Michael Moore [00:13:14] I ended up with a high lottery number, and you know when they…my birthday bingo balls out of the machine with your birthday on it. And that was the order that they called up people to go into the Army and go to Vietnam. I had my plans, I wasn’t going to Vietnam, that’s for damn sure. I also wasn’t going to jail. So living just a few miles from Canada, my friends and I had made our escape plans. We will talk about someday, but didn’t need it because my birthday was so high up in the calling of the numbers. But that night, that Watergate night, the night I graduated from high school, the night I didn’t give the speech, I was supposed to give a speech that upset the administration and what would become my fellow school board members, at the end of the speech, I said, Gene, I’m sorry this institution couldn’t find a way to give you the honor cords that you had earned under much more difficult circumstances than the rest of us. 

Michael Moore [00:14:22] So I still have my honor courts from eighth grade, and I’d like to give you them as your honor cords for tonight. And I walked away from the podium and from the administration people on the stage and hopped off the stage and took the honor cords out and put them around Gene, who was very, very happy. And the class, my class, the crowd went crazy. I don’t know if the parents were so crazy about it. I don’t have a memory of that. My parents were, people I graduated with this, this great class of really, really wonderful people. This great moment. And that’s the story of that night of graduating from high school. It’s the last thing I graduated from. 
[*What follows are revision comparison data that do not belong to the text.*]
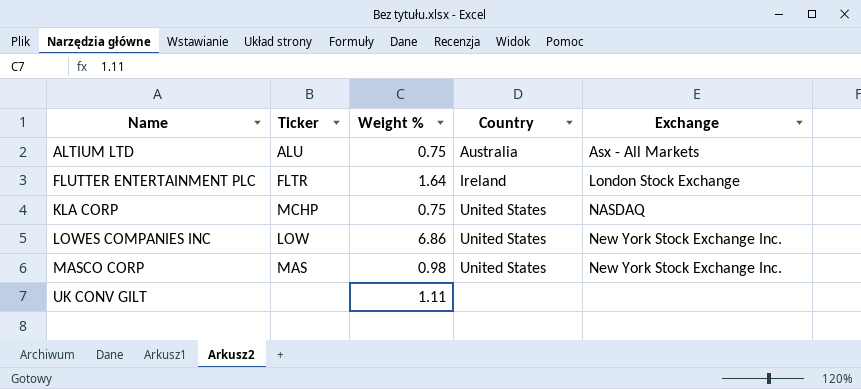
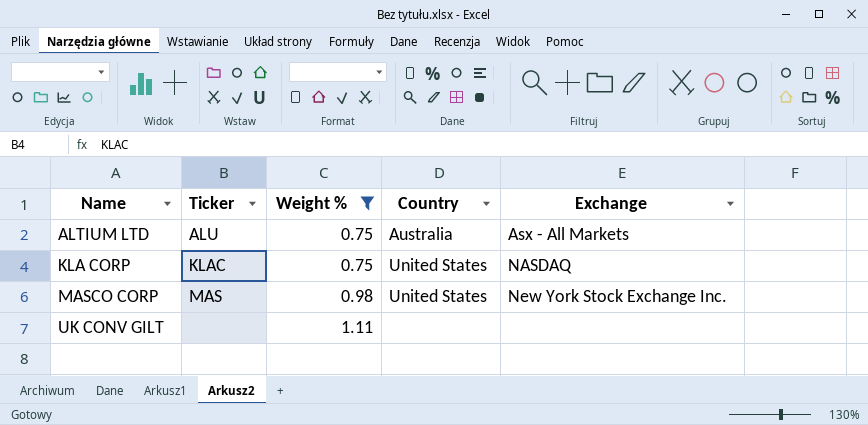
filter: none -> Weight % <= 1.11
KLA CORP | Ticker: MCHP -> KLAC

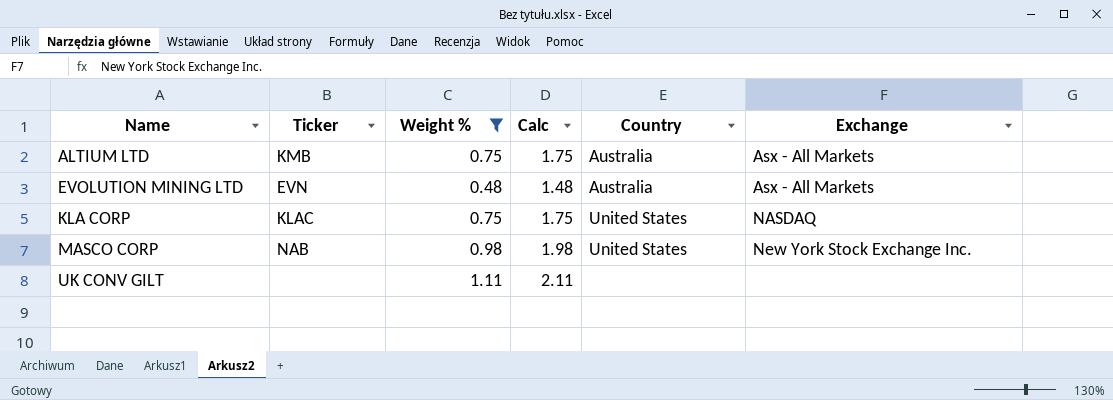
column Calc | formula: none -> [Weight %] + 1
ALTIUM LTD | Ticker: ALU -> KMB
row EVOLUTION MINING LTD: none -> EVN | 0.48 | 1.48 | Australia | Asx - All Markets
MASCO CORP | Ticker: MAS -> NAB

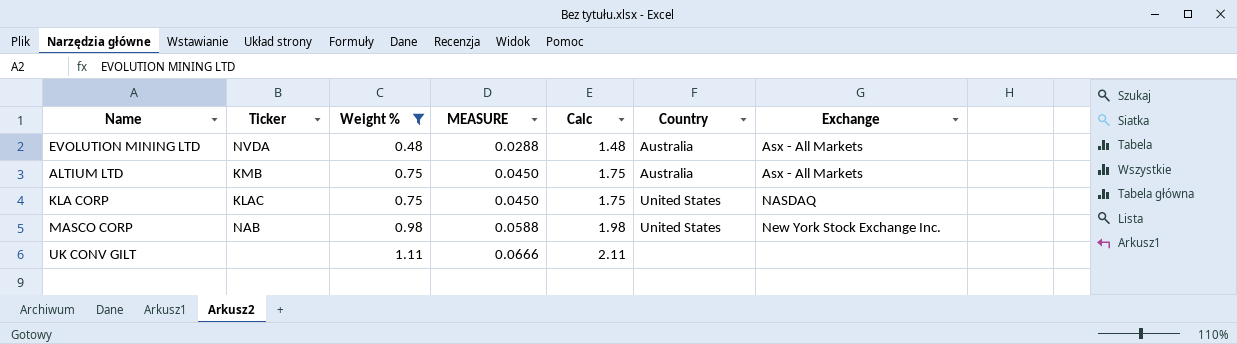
row order: Name ascending -> Weight % ascending
column MEASURE | formula: none -> [Weight %] * 0.06
EVOLUTION MINING LTD | Ticker: EVN -> NVDA

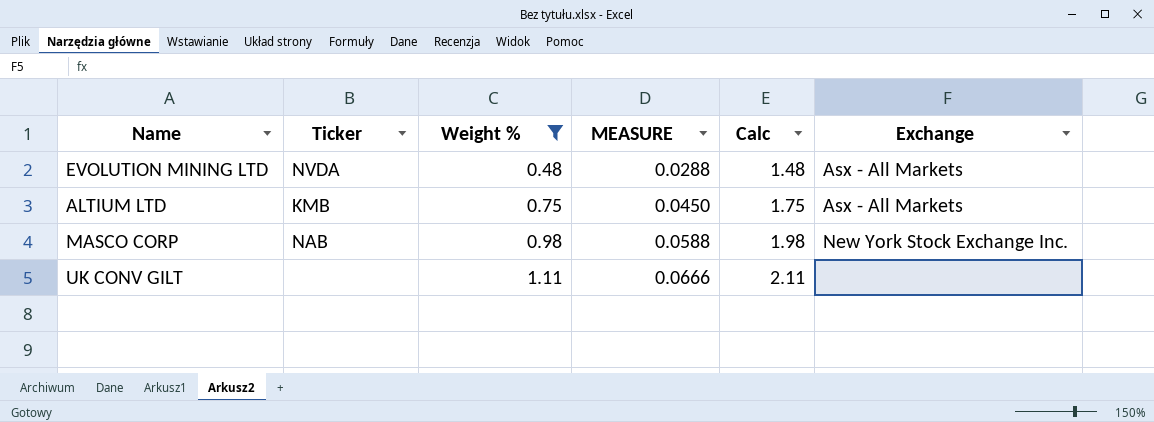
column Country | position: 6 -> none
row KLA CORP: KLAC | 0.75 | 0.0450 | 1.75 | United States | NASDAQ -> none

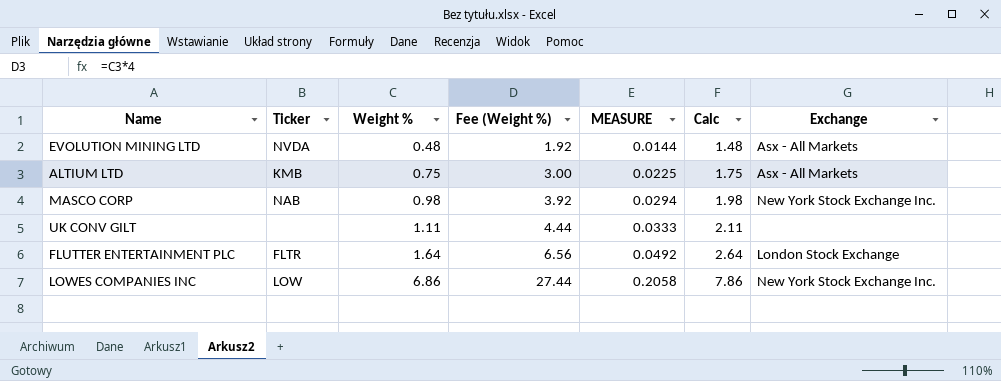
filter: Weight % <= 1.11 -> none
column Fee (Weight %) | formula: none -> [Weight %] * 4
column MEASURE | formula: [Weight %] * 0.06 -> [Weight %] * 0.03

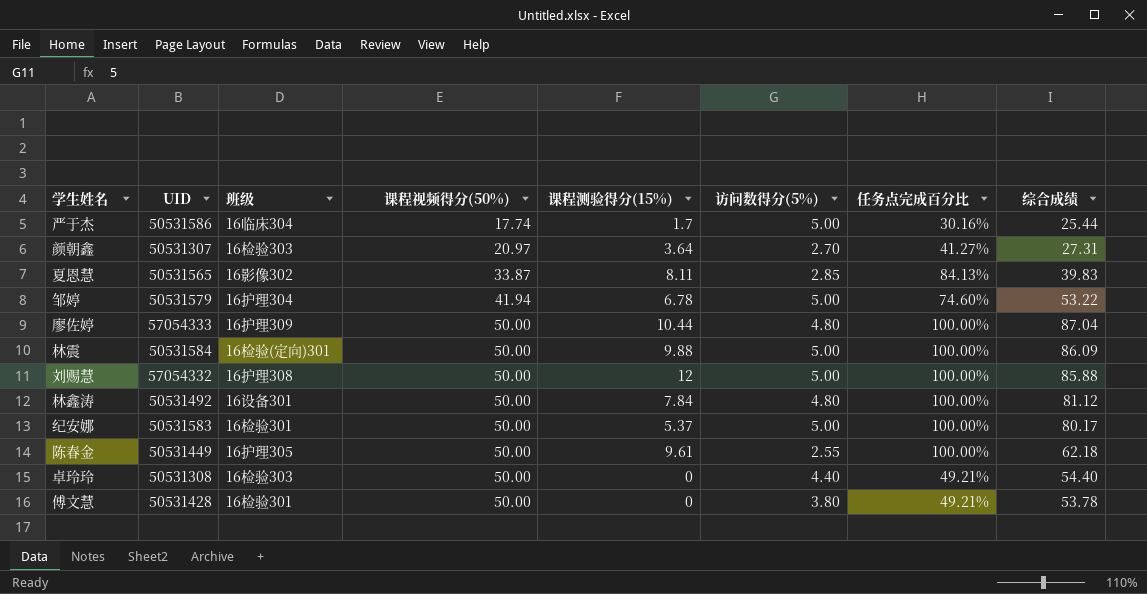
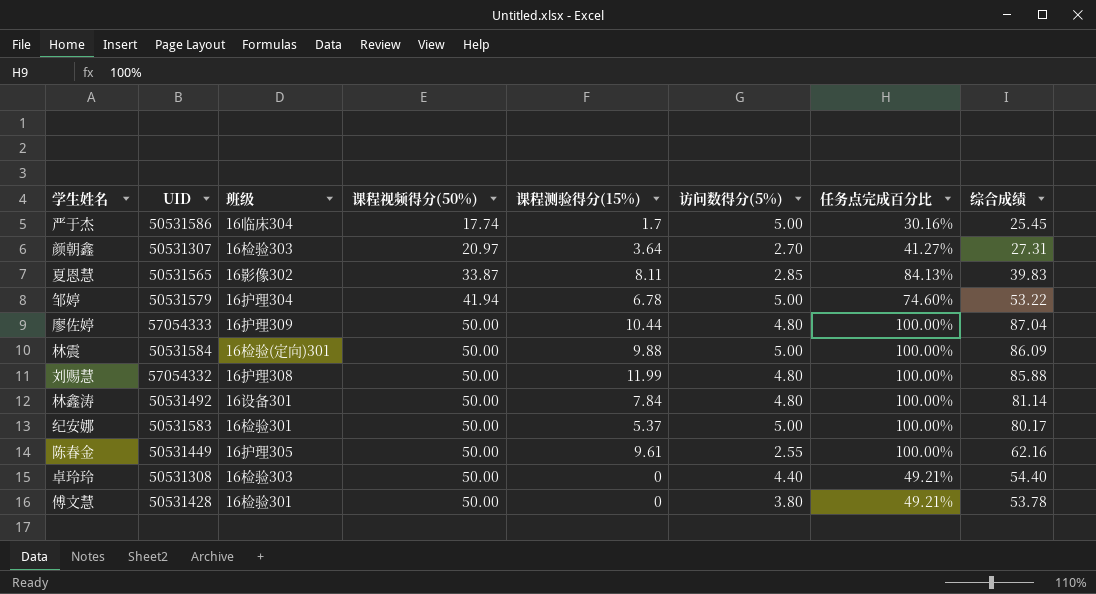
严于杰 | 综合成绩: 25.44 -> 25.45
刘赐慧 | 课程测验得分(15%): 12 -> 11.99
刘赐慧 | 访问数得分(5%): 5.00 -> 4.80
林鑫涛 | 综合成绩: 81.12 -> 81.14
陈春金 | 综合成绩: 62.18 -> 62.16

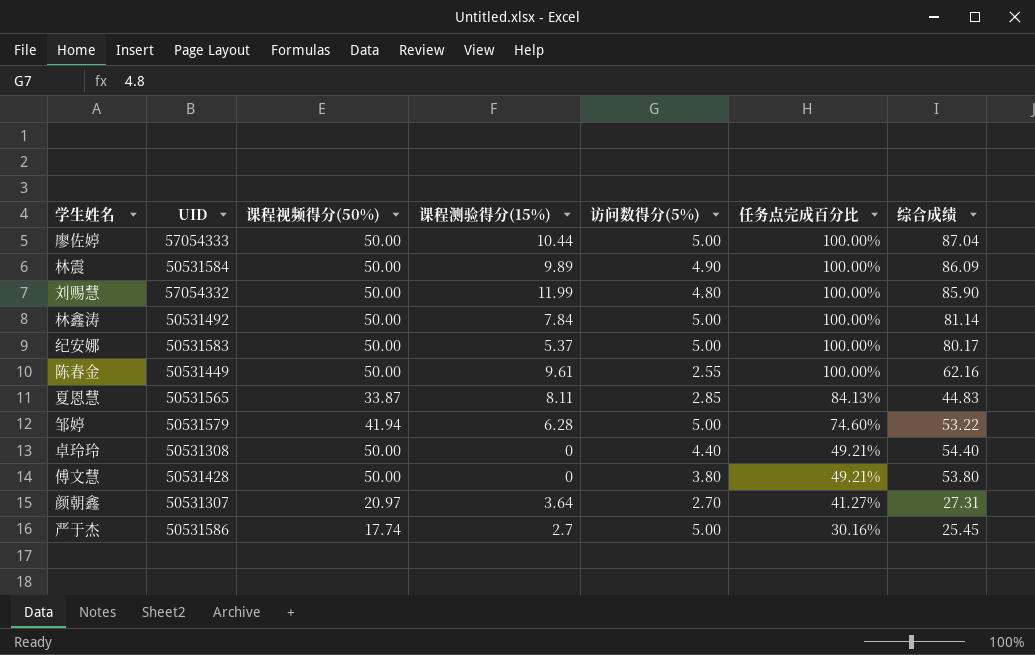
row order: 课程视频得分(50%) ascending -> 任务点完成百分比 descending
column 班级 | position: 3 -> none
廖佐婷 | 访问数得分(5%): 4.80 -> 5.00
林震 | 课程测验得分(15%): 9.88 -> 9.89
林震 | 访问数得分(5%): 5.00 -> 4.90
刘赐慧 | 综合成绩: 85.88 -> 85.90
林鑫涛 | 访问数得分(5%): 4.80 -> 5.00
夏恩慧 | 综合成绩: 39.83 -> 44.83
邹婷 | 课程测验得分(15%): 6.78 -> 6.28
傅文慧 | 综合成绩: 53.78 -> 53.80
严于杰 | 课程测验得分(15%): 1.7 -> 2.7

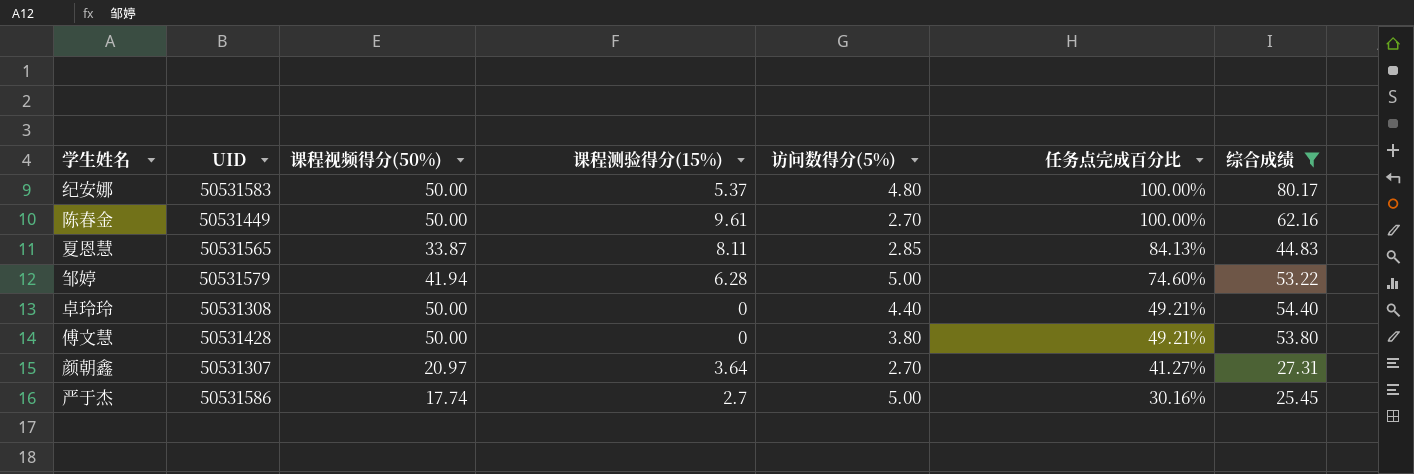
filter: none -> 综合成绩 <= 80.17
纪安娜 | 访问数得分(5%): 5.00 -> 4.80
陈春金 | 访问数得分(5%): 2.55 -> 2.70

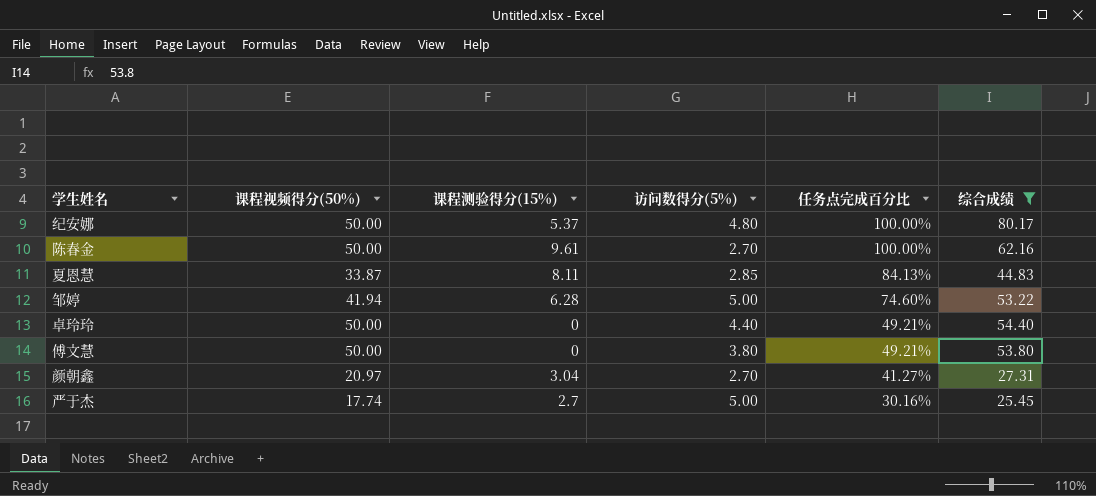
column UID | position: 2 -> none
颜朝鑫 | 课程测验得分(15%): 3.64 -> 3.04

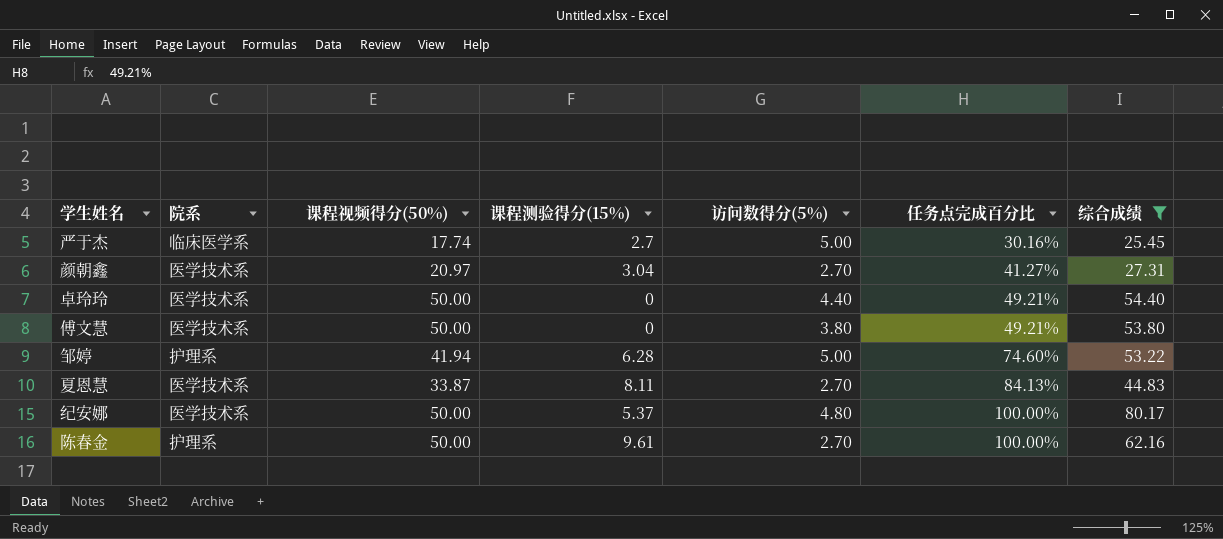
row order: 任务点完成百分比 descending -> 任务点完成百分比 ascending
column 院系 | position: none -> 2
夏恩慧 | 访问数得分(5%): 2.85 -> 2.70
Michael Moore [00:15:09] I didn’t last more than a year and a half in college. I dropped out. But I’ll always remember that night, and I’ll always remember the shame of not conjuring up the courage that I knew I had within me to stand up to this six foot four brute of an assistant principal. And a resolve, I think from then I forward to try to never back down or never remain silent again. So maybe that has to happen to each of us at some point. And at that point, we make our turn. And we find our voice and we do brave things sometimes try to.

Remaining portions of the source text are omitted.